Commentary: Making law by a living document
Don't tell anyone: This is the season when lawyers left and right cross our fingers behind our backs and solemnly swear that judges don't make law. Conservatives insist they adhere to original intent. Liberals insist they do no more than apply the commands of a living Constitution. Everyone recognizes that life experience matters, but no one wants to admit how that could be so, since judges don't make law.
Except, of course, that they do. Every first-year student shaking his or her head about how hard it is has figured that one out. Come expecting to be taught "the law," which you will then know and dispense? Not. For every argument, there is a counterargument. One court goes this way; another goes the opposite way. That's how every section of the casebook is organized. It takes about two months for students to figure out that judges make law, and the next few years to figure out how and why to make the best case for your version of it.
But don't tell anyone that around Supreme Court confirmation time. The current nominee is going to spend at least a few hours of her time before the Senate Judiciary Committee explaining away her comment at Duke a few years ago that the appeals court (as opposed to the trial court) is the place where policy gets made. Of course, that's true: District courts try cases; appeals courts write opinions about the issues of law raised by those cases. Saying that you do more of the "policy" (read: legal interpretation) at the appellate level than at the trial level is stating the very obvious. Of course, no one will say that.
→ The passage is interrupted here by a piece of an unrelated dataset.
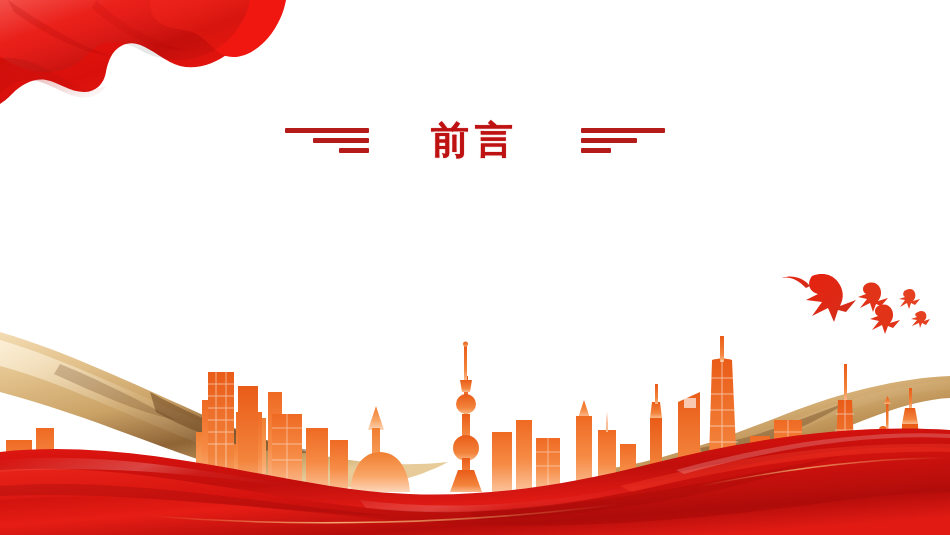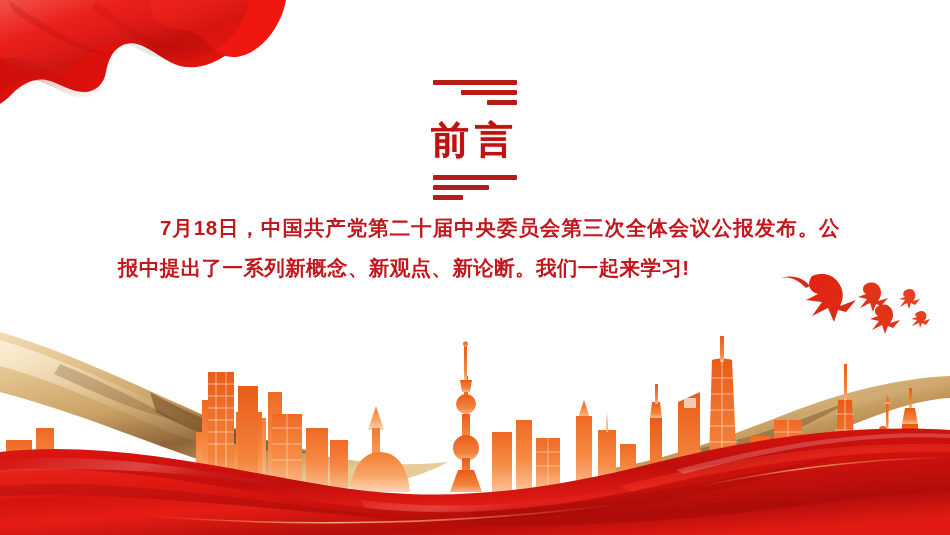"前言" #title-block { flex-direction: column -> none }
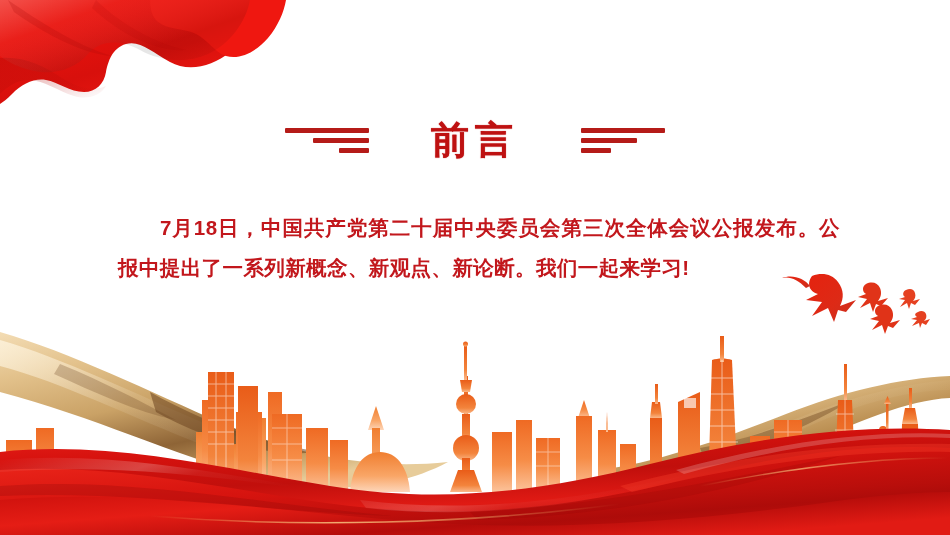"7月18日，中国共产党第二十届中央委员会第三次全体会议公报发布。公报中提出了一系" div { html: <div>7月18日，中国共产党第二十届中央委员会第三次全体会议公报发布。公报中提出了一系列新概念、新观点、新论断。我们一起来学习!</div> -> none }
If you have any doubt that it's true, however, consider the very current and important question of when warrantless wiretapping should be allowed for national security reasons, and whether warrants are required for conversations with foreign nationals suspected of terrorism ties, and if warrants are required, under what standards.
Now, consider the provision of the Constitution in which you will find the answers, the Fourth Amendment: "The right of the people to be secure in their persons, houses, papers, and effects, against unreasonable searches and seizures, shall not be violated, and no Warrants shall issue, but upon probable cause, supported by Oath or affirmation, and particularly describing the place to be searched, and the persons or things to be seized."
If you do a little research or have a good memory for American history, you might remember that the colonists were very much opposed to the general warrants issued under the All Writs Act, which allowed the representatives of the hated English tax collectors to search anywhere they wanted for goods subject to customs. The Fourth Amendment requires that warrants state with particularity what the official is looking for, and that there be probable cause for their issuance, and that unreasonable searches and seizures of people and their houses and possessions aren't allowed.
About wiretapping, of course, the Founders did not say anything, telephones not having been invented. The history of eavesdropping was invoked when the Court was called upon to determine whether the Fourth Amendment protected a guy talking on a pay phone. But I think you'd be hard-pressed, from the right or left, to explain how your stand on warrantless national security wiretapping derives directly from the words I've quoted above.
I'm not taking away from the brilliance of those words, the courage it took to write them and fight for them, or the enduring principles of limited government power and protection of individual privacy that they embody. It's just that it takes judges -- judges you may like, judges I may like, judges that those on the left and right may unite to support, as I hope will happen here -- to apply those enduring principles to technology our Founders couldn't have dreamed of, in a world facing challenges that couldn't even be described in their terms. It is, in fact, the reason you want people of judgment and experience on the highest Court.